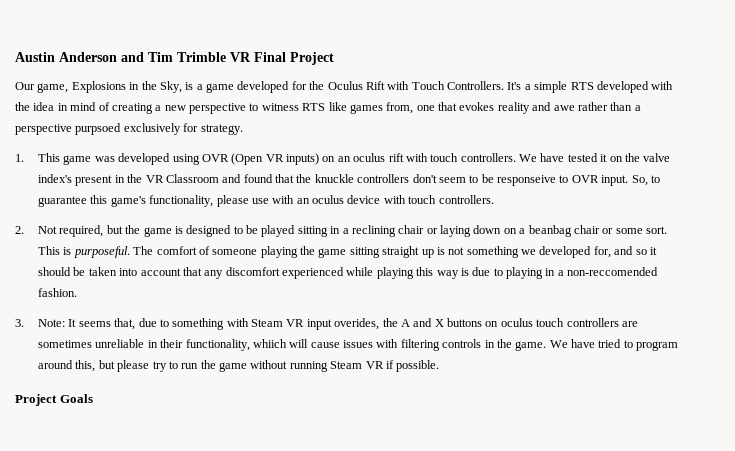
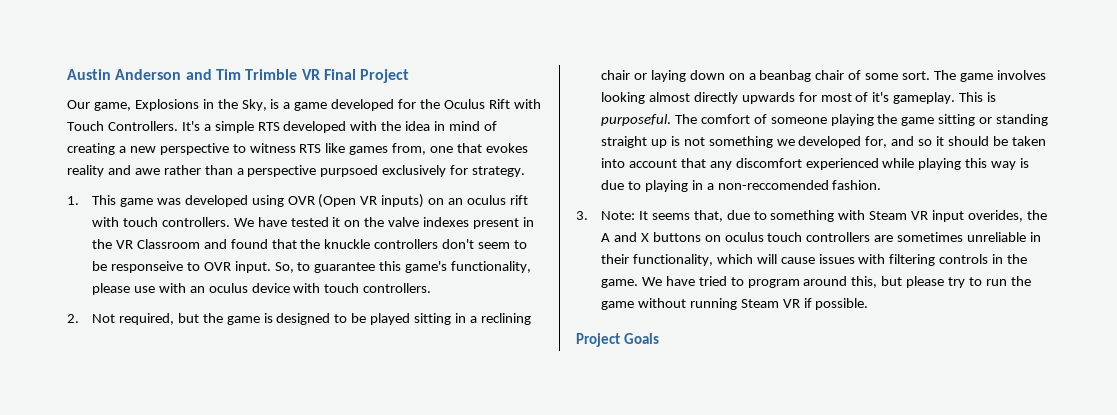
[38,174,73,183] index's -> [423,217,470,227] indexes
[602,228,614,234] or -> [848,70,862,80] of
(668, 230) none -> [934,70,1046,82] [600,92,956,104] The game involves looking almost directly upwards for most of it's gameplay.
(380, 252) none -> [979,114,1049,126] or standing
[252,339,287,348] whiich -> [716,254,753,264] which

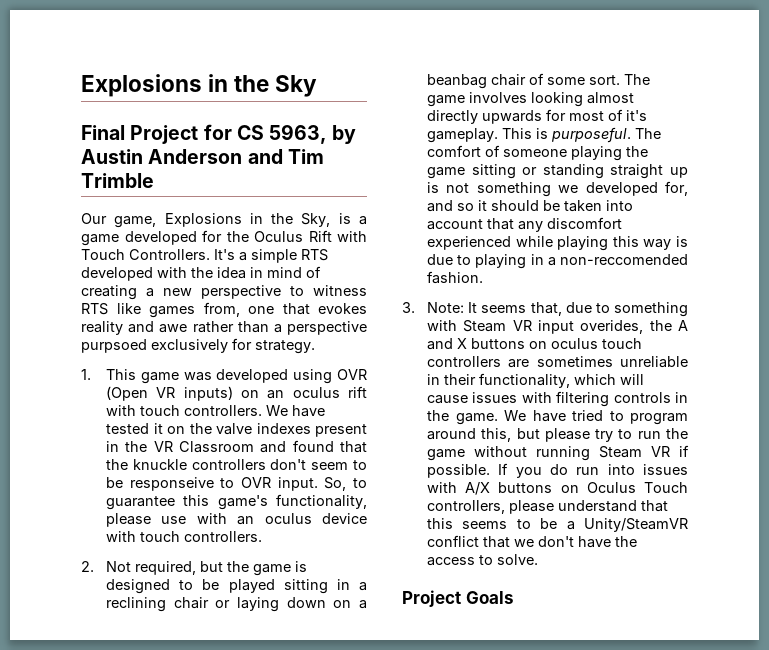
(67, 74) none -> [81,74,318,97] [81,124,357,144] Explosions in the Sky // Final Project for CS 5963, by
[301,69,410,83] VR Final Project -> (154, 180) none
(869, 304) none -> [498,463,688,478] [427,482,688,495] [427,500,669,514] [427,518,688,532] [427,535,638,548] [427,554,539,566] If you do run into issues with A/X buttons on Oculus Touch controllers, please understand that this seems to be a Unity/SteamVR conflict that we don't have the access to solve.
○ ○ ○ ○ ○ ○ ○
#### WHAT THE EXERCISE ASKS:
Look through the material and copy each line that has "Project".

#### ANSWER BOX:
(67, 74) none -> [81,74,318,97] [81,124,357,144] Explosions in the Sky // Final Project for CS 5963, by
[301,69,410,83] VR Final Project -> (154, 180) none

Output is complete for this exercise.